--- Data shown Enclosed Below ---

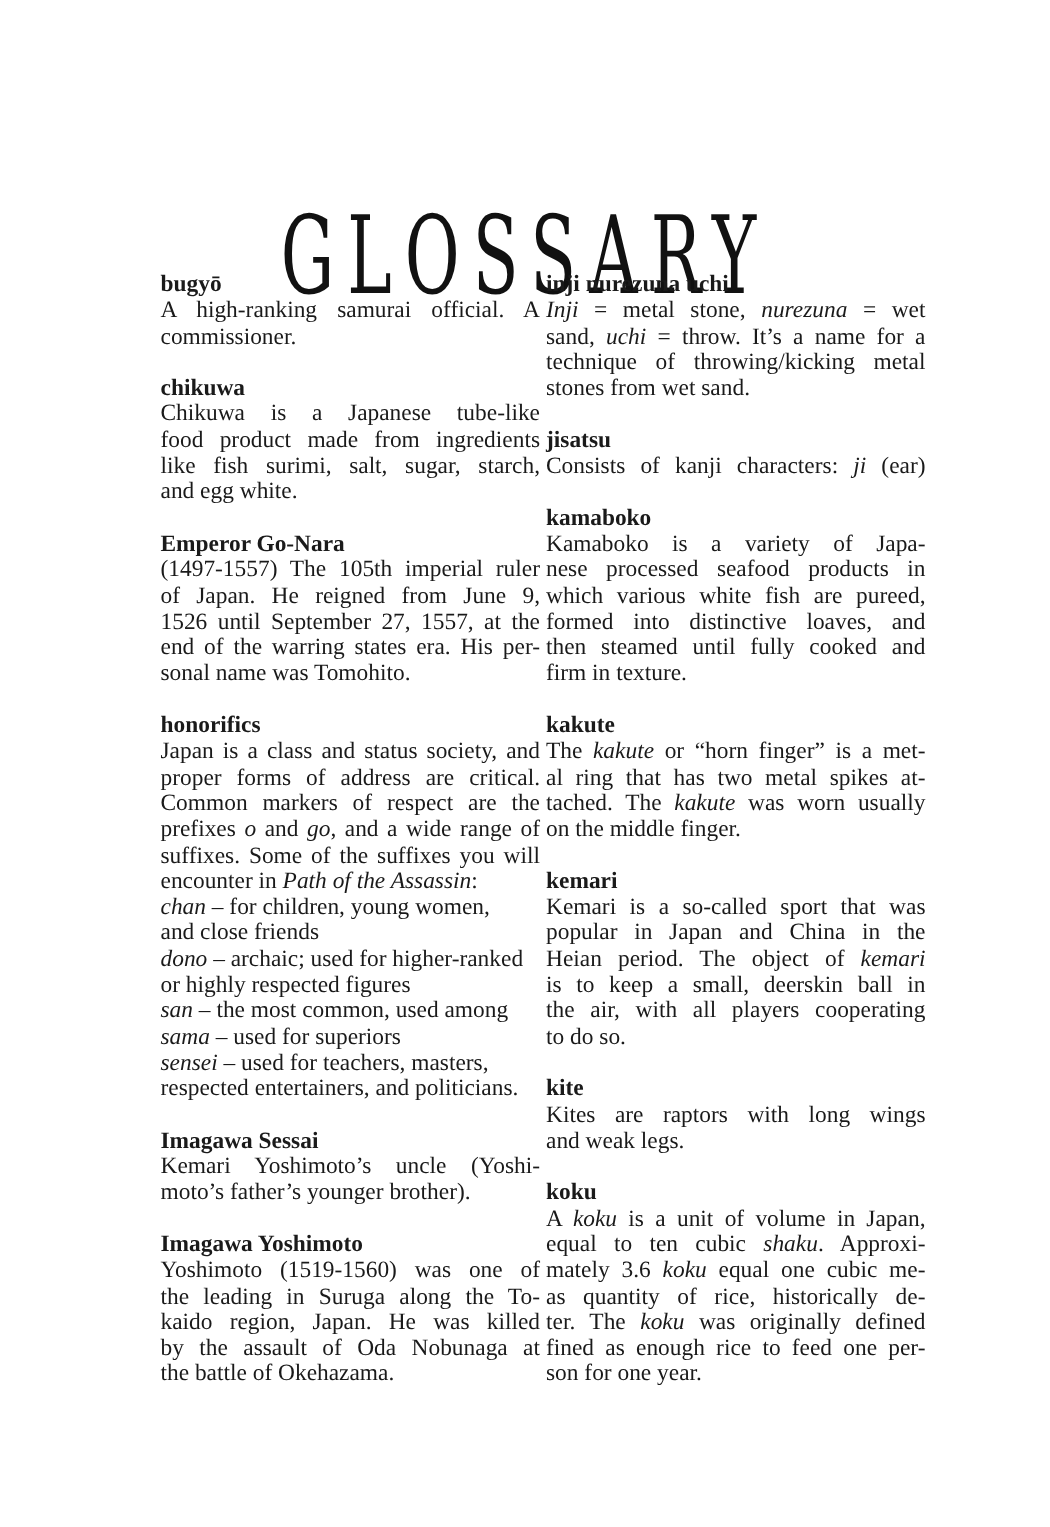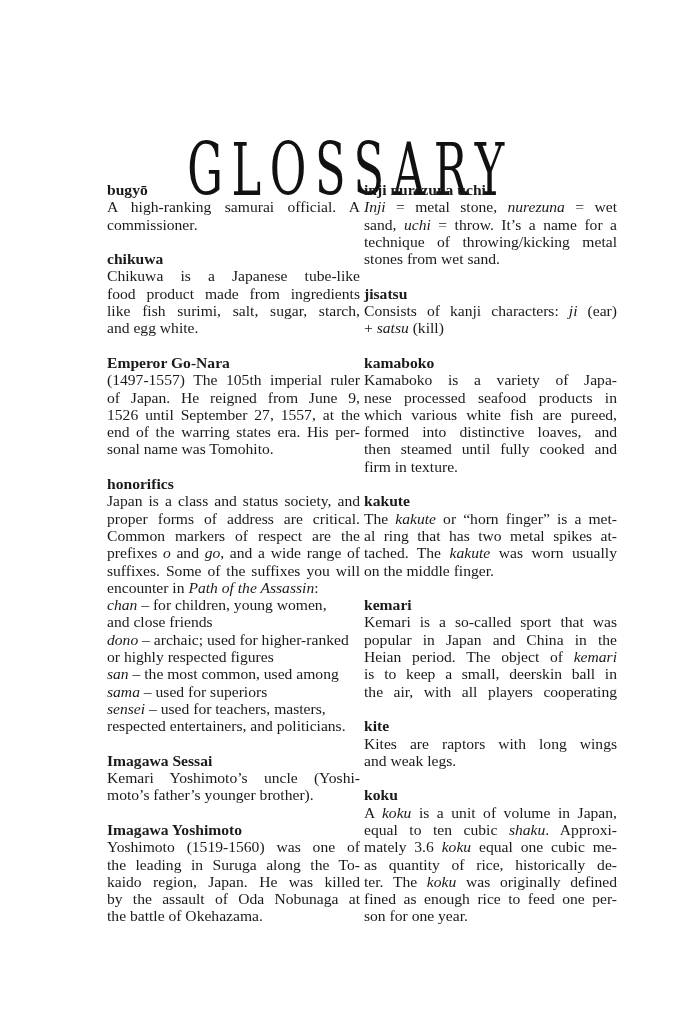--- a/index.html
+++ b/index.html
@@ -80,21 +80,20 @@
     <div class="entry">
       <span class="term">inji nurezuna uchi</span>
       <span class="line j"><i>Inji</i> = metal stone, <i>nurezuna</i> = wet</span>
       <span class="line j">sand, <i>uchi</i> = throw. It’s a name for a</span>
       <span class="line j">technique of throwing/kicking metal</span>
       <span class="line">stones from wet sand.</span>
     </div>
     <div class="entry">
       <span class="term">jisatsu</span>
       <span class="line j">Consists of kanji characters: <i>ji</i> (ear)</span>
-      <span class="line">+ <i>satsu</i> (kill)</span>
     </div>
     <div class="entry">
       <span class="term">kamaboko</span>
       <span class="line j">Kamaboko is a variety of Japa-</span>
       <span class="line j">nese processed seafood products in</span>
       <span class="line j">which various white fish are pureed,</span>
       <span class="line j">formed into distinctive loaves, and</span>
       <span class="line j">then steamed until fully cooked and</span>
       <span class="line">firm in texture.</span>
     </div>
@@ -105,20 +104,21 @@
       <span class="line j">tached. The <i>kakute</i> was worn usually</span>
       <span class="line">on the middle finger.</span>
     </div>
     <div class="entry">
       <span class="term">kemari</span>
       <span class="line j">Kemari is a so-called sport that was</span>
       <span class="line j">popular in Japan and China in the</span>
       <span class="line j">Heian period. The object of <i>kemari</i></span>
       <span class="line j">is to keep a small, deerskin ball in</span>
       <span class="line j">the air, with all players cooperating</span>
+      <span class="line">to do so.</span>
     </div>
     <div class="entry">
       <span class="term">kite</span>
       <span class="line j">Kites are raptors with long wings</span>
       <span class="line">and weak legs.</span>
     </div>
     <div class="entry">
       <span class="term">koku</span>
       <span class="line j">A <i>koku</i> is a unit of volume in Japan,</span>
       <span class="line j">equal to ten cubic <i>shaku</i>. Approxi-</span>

--- End of Enclosed Data shown ---
--- Data shown Enclosed Below ---

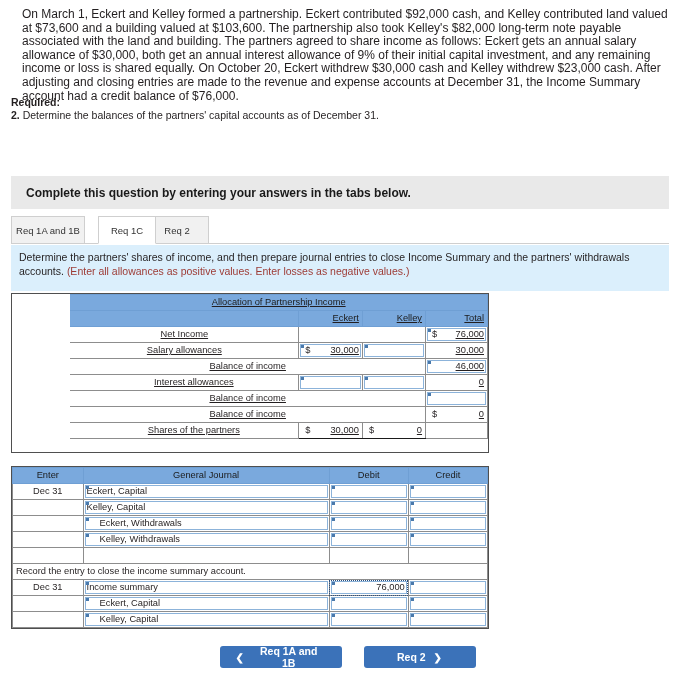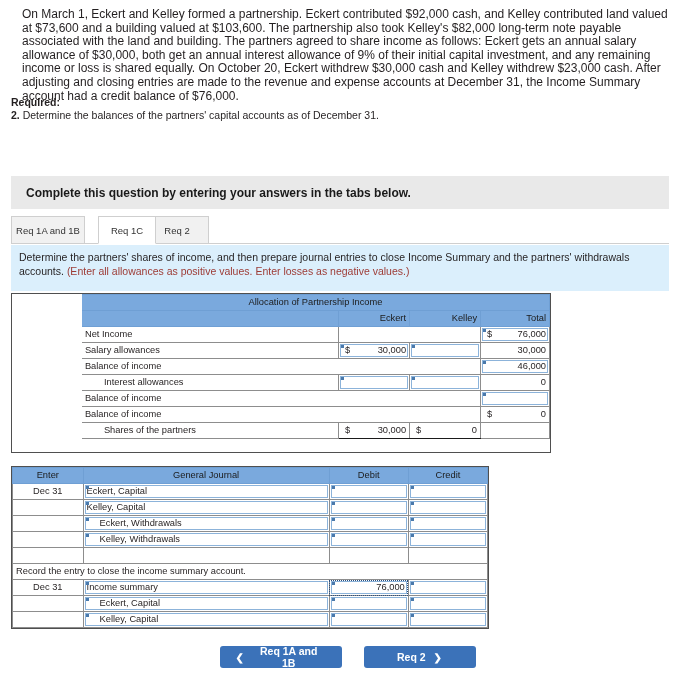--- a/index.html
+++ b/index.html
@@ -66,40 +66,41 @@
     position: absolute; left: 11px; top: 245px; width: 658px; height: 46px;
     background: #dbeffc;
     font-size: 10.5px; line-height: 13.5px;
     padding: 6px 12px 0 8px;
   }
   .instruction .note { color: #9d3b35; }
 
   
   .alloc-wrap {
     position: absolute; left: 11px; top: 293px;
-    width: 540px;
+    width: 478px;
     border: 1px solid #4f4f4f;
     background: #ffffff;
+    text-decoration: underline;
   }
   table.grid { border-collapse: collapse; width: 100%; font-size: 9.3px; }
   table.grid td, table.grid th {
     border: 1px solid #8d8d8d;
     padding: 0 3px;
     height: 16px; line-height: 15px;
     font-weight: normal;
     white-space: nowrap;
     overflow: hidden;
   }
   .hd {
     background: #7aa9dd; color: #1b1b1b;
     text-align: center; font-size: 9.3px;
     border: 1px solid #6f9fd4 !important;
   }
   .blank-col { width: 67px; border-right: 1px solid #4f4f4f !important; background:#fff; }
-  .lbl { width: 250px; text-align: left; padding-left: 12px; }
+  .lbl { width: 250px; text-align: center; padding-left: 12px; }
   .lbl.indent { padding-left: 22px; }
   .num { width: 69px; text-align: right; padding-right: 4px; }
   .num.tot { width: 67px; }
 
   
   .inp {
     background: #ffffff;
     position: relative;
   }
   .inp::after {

--- End of Enclosed Data shown ---

§ **What is being asked**
Your answer should be every line above that contains the word "Japan".

§ **Exercise result**
       <span class="line j">popular in Japan and China in the</span>
       <span class="line j">A <i>koku</i> is a unit of volume in Japan,</span>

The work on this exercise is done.